[Stored data]

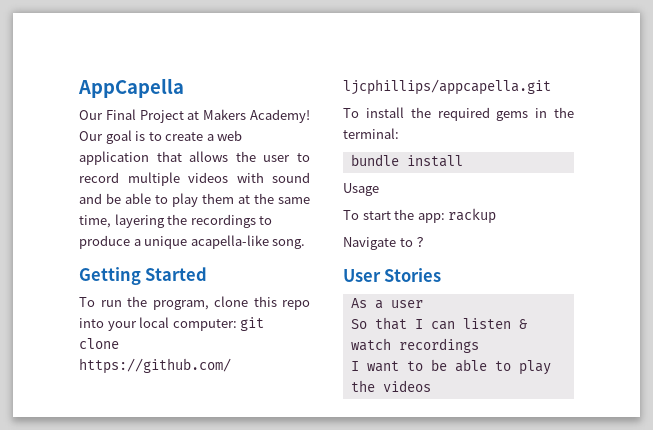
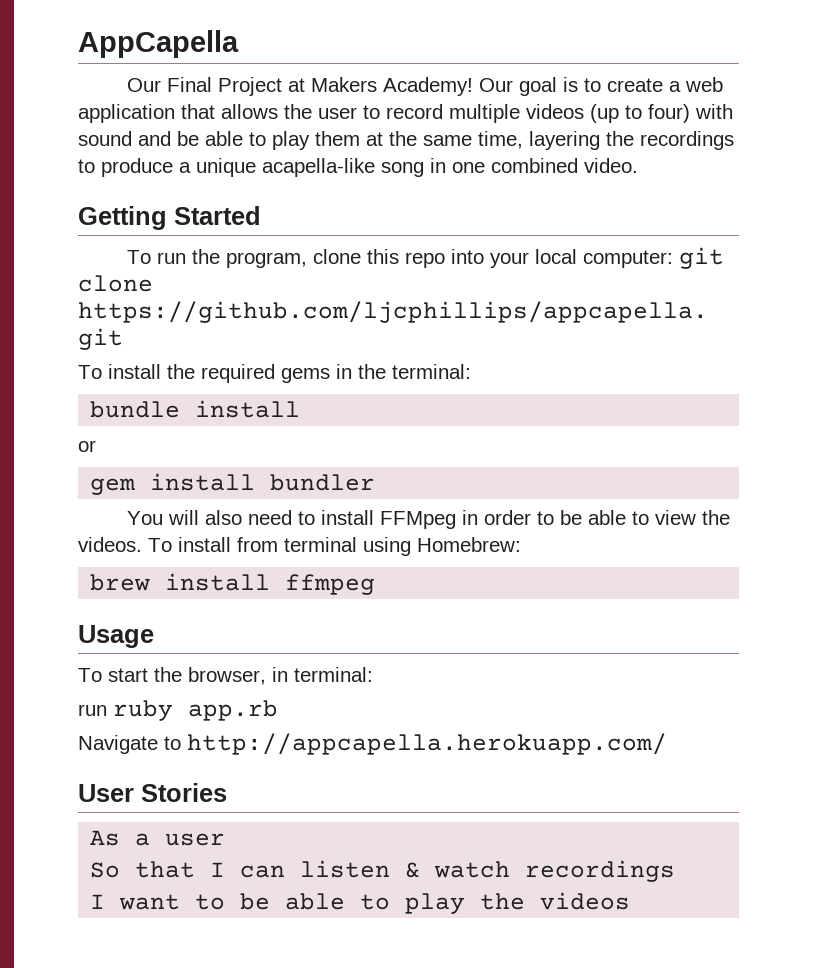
- Our goal is to create a web application that allows the user to record multiple videos with sound and be able to play them at the same time, layering the recordings to produce a unique acapella-like song.
+ Our goal is to create a web application that allows the user to record multiple videos (up to four) with sound and be able to play them at the same time, layering the recordings to produce a unique acapella-like song in one combined video.
+ or
+ gem install bundler
+ You will also need to install FFMpeg in order to be able to view the videos. To install from terminal using Homebrew:
+ brew install ffmpeg
  Usage
- To start the app: rackup
+ To start the browser, in terminal:
+ run ruby app.rb
- Navigate to ?
+ Navigate to http://appcapella.herokuapp.com/

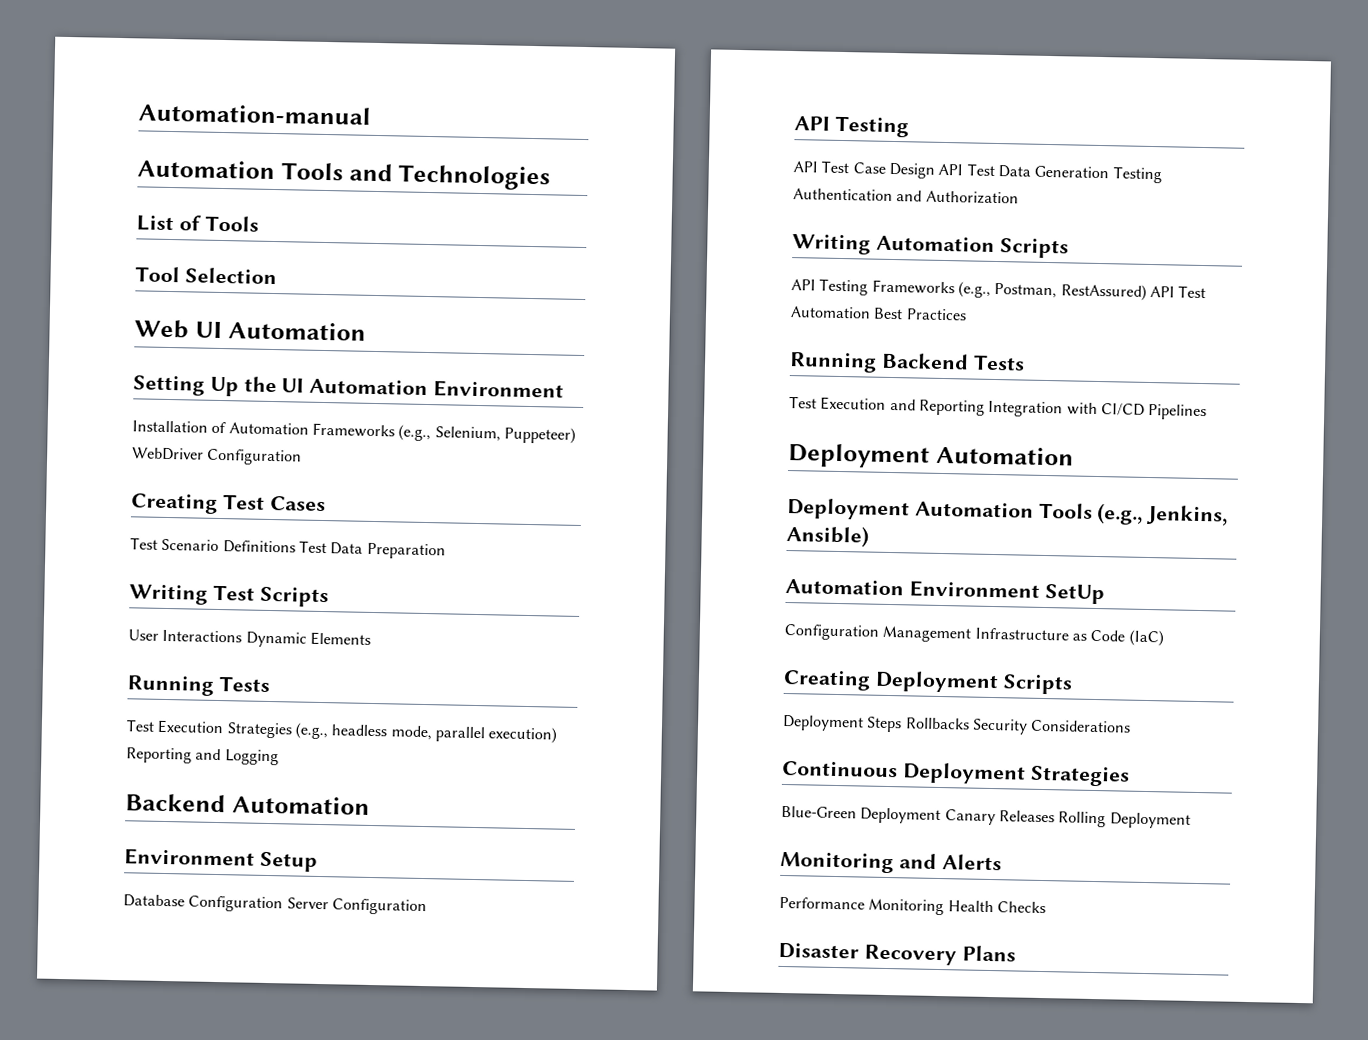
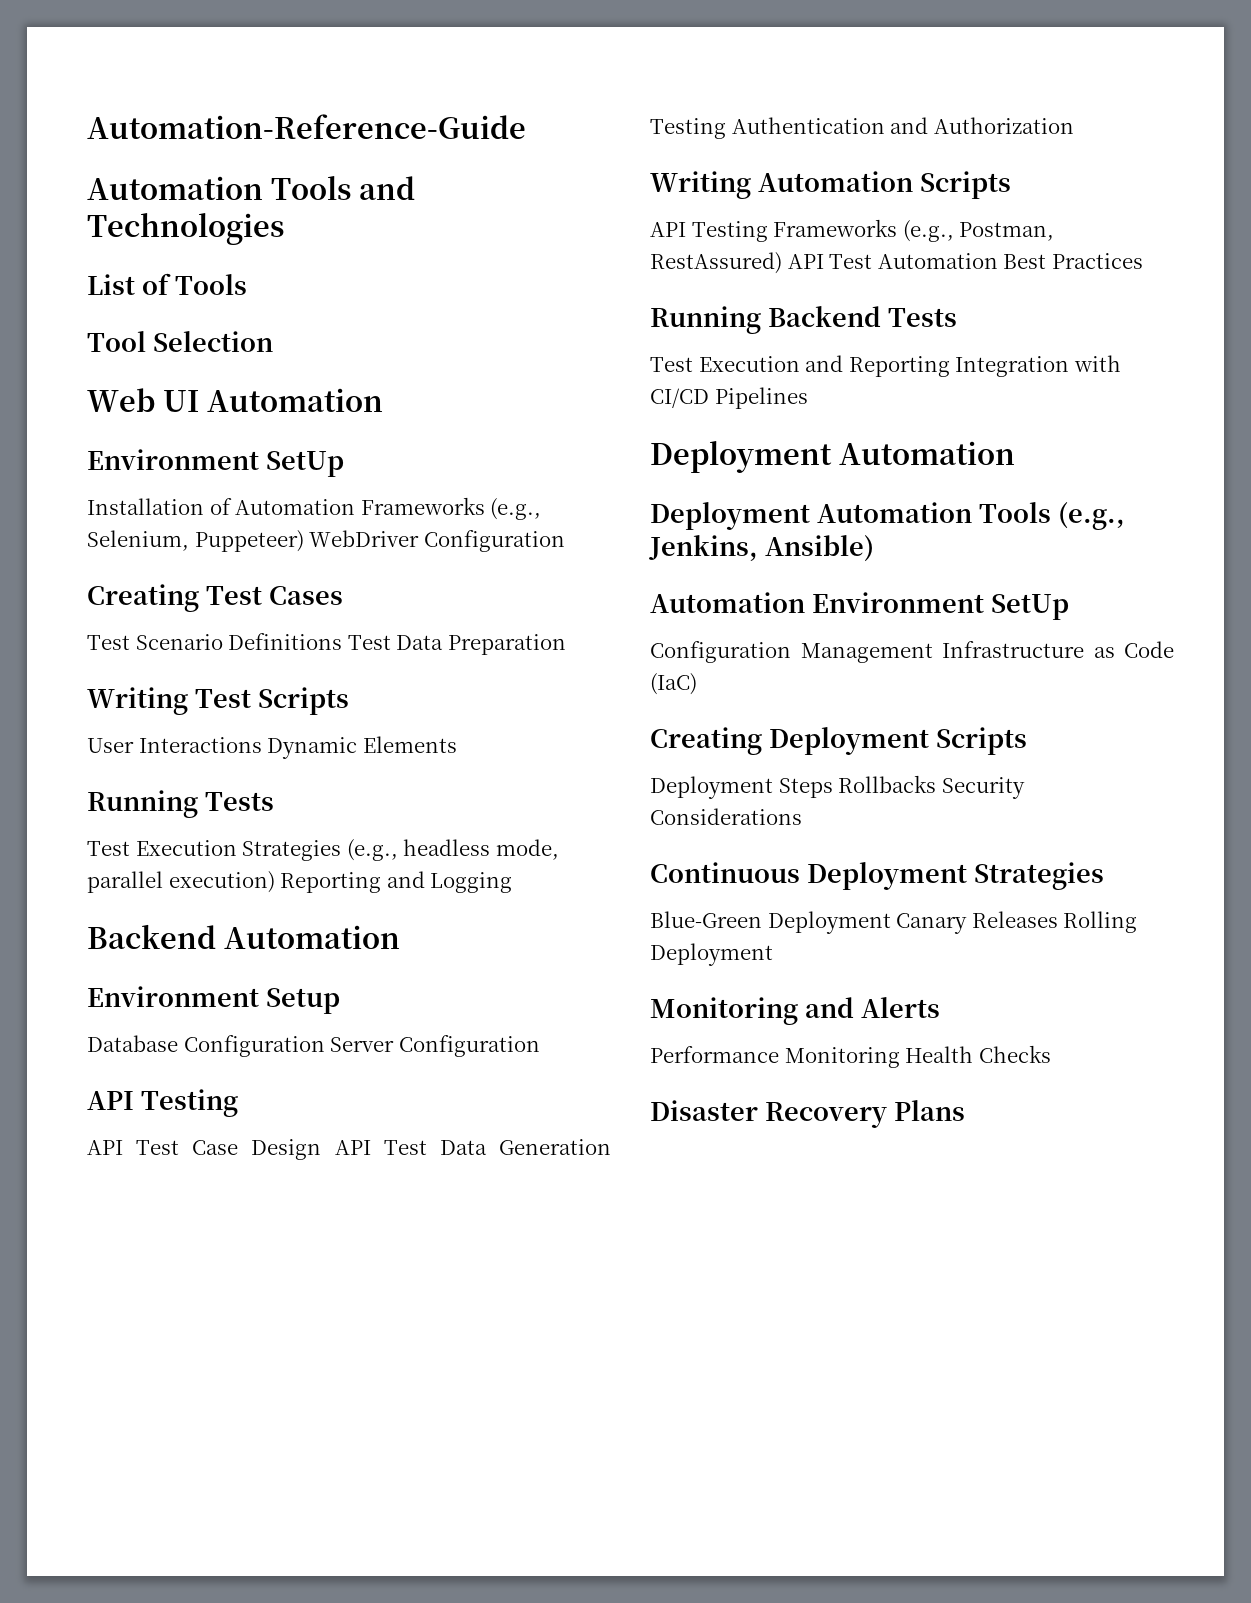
- Automation-manual
+ Automation-Reference-Guide
  Web UI Automation
- Setting Up the UI Automation Environment
+ Environment SetUp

Try it: Your task is to reproduce exactly the lines running from the line that contains "- Navigate to ?" to the end of the records, pictures excluded.

The completed task:
- Navigate to ?
+ Navigate to http://appcapella.herokuapp.com/

- Automation-manual
+ Automation-Reference-Guide
  Web UI Automation
- Setting Up the UI Automation Environment
+ Environment SetUp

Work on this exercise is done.